* **Directions**
Examine every line of the listing below. Count those containing "사용하여" and state only the result.

* **Supplied data**
== Segment start ==

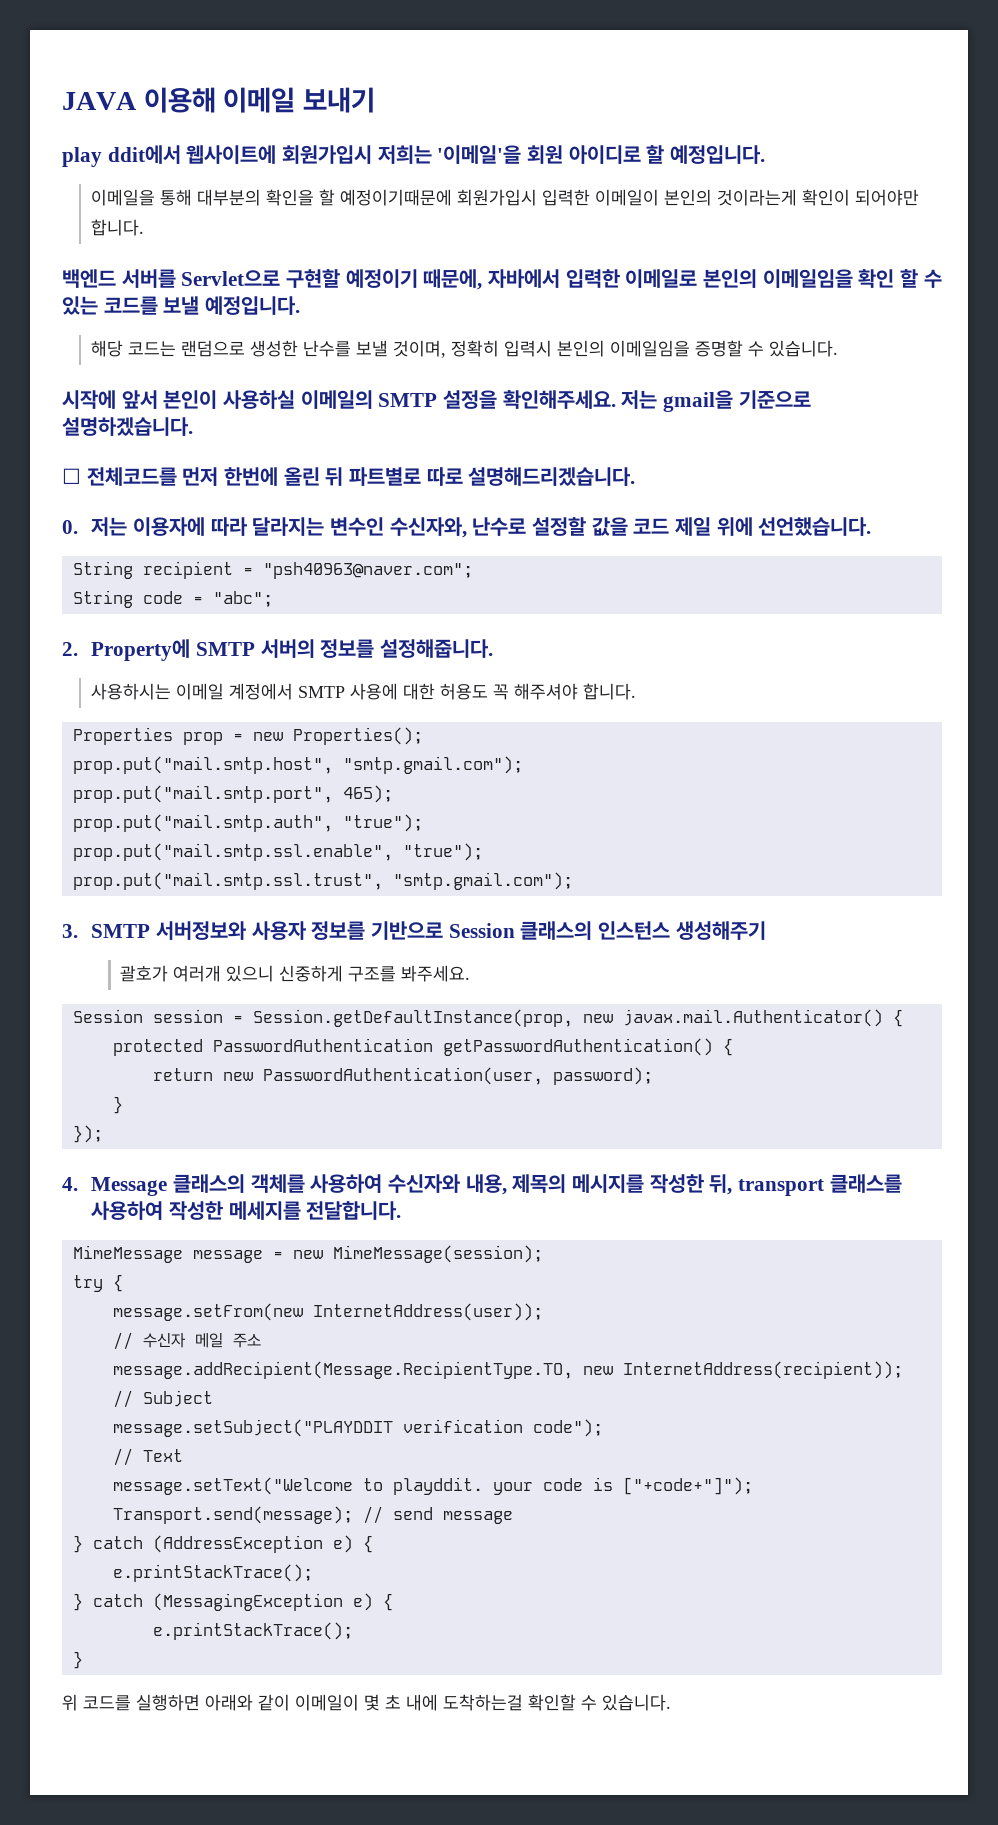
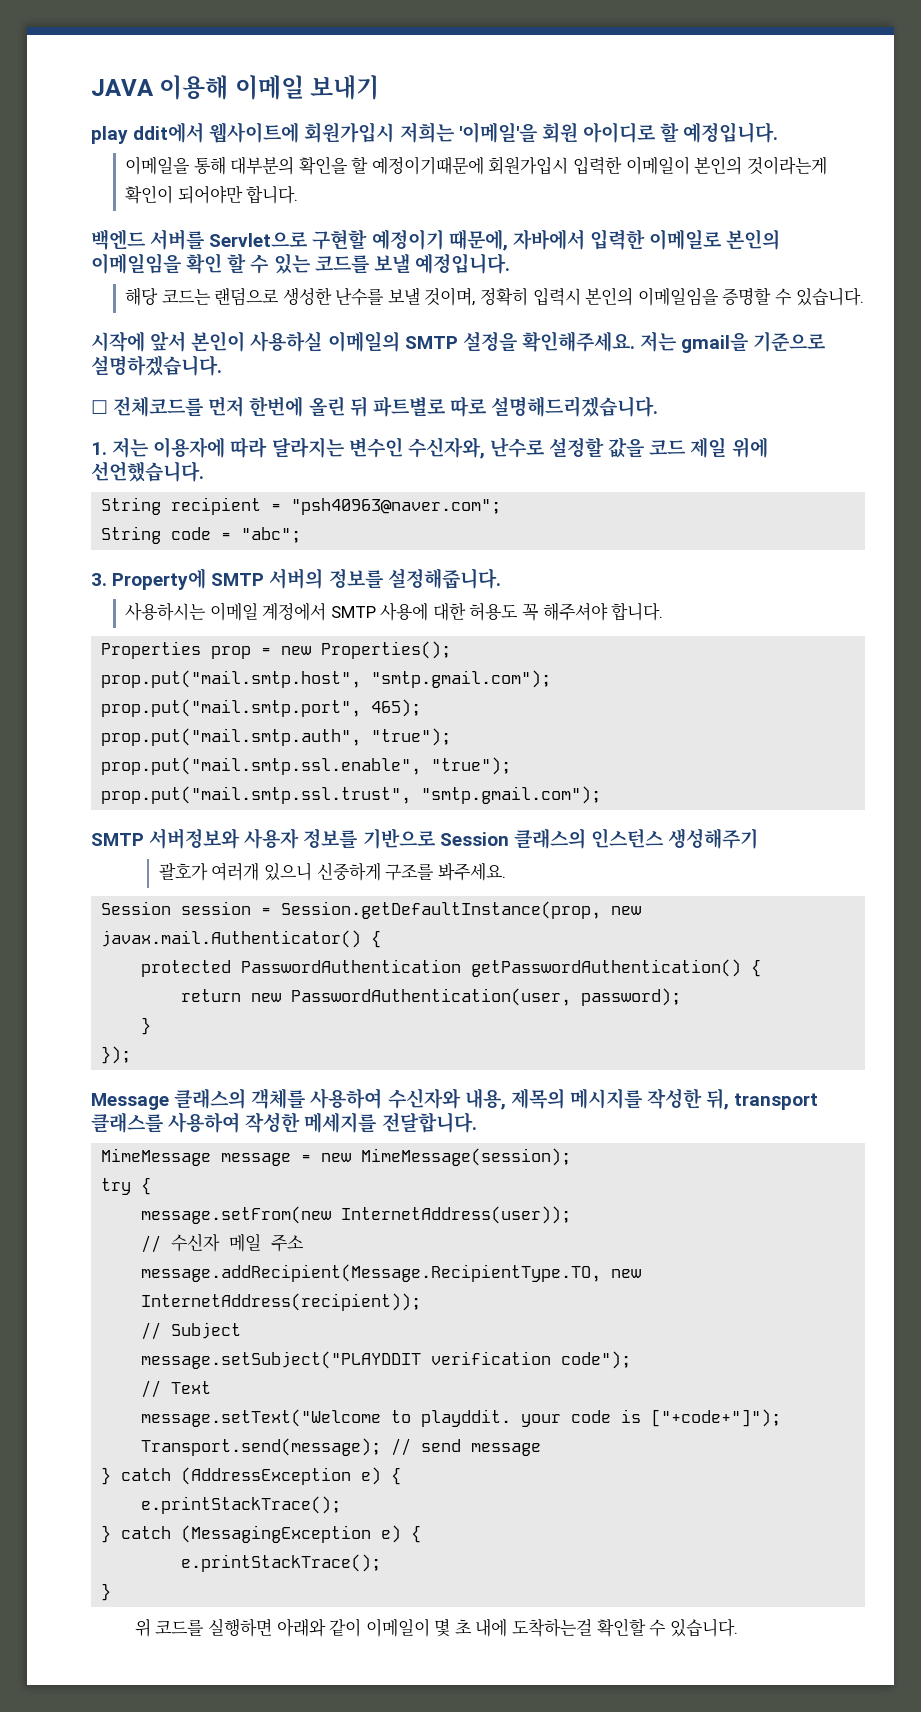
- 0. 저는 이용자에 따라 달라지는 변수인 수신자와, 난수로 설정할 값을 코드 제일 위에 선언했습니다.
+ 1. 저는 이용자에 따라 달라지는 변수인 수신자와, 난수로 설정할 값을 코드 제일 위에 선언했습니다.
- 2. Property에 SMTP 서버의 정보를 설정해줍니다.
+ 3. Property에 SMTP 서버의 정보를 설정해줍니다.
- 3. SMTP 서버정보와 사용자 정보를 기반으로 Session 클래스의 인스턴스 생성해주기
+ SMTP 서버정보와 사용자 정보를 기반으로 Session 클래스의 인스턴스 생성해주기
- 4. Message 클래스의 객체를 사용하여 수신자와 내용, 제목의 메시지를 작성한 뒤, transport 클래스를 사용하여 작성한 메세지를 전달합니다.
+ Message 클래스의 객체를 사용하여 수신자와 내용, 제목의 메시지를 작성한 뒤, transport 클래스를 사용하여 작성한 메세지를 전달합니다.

== Segment end ==
== Segment start ==

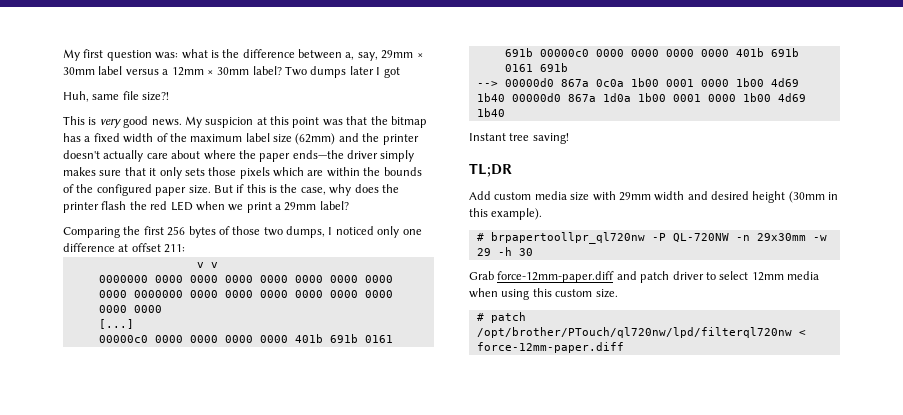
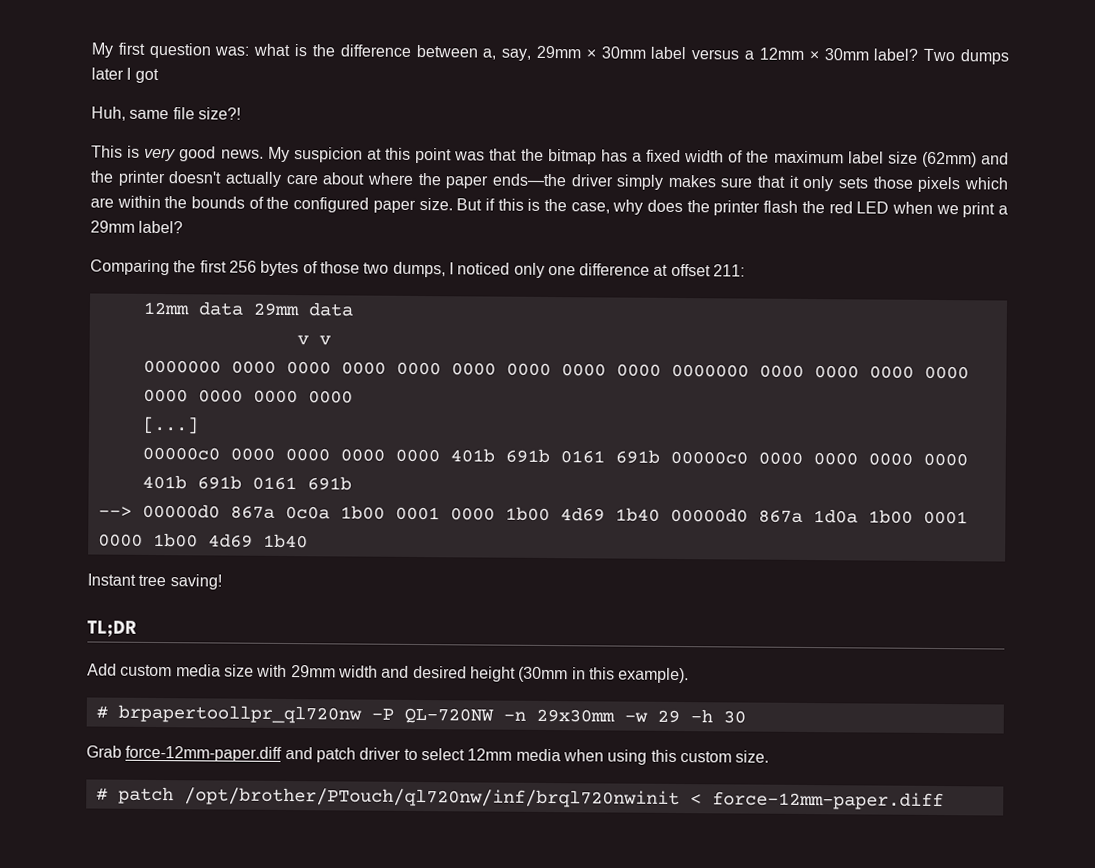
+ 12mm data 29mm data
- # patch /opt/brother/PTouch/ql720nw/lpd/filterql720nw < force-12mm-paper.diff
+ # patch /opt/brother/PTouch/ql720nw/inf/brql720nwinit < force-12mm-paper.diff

== Segment end ==

* **Answer to this problem**
2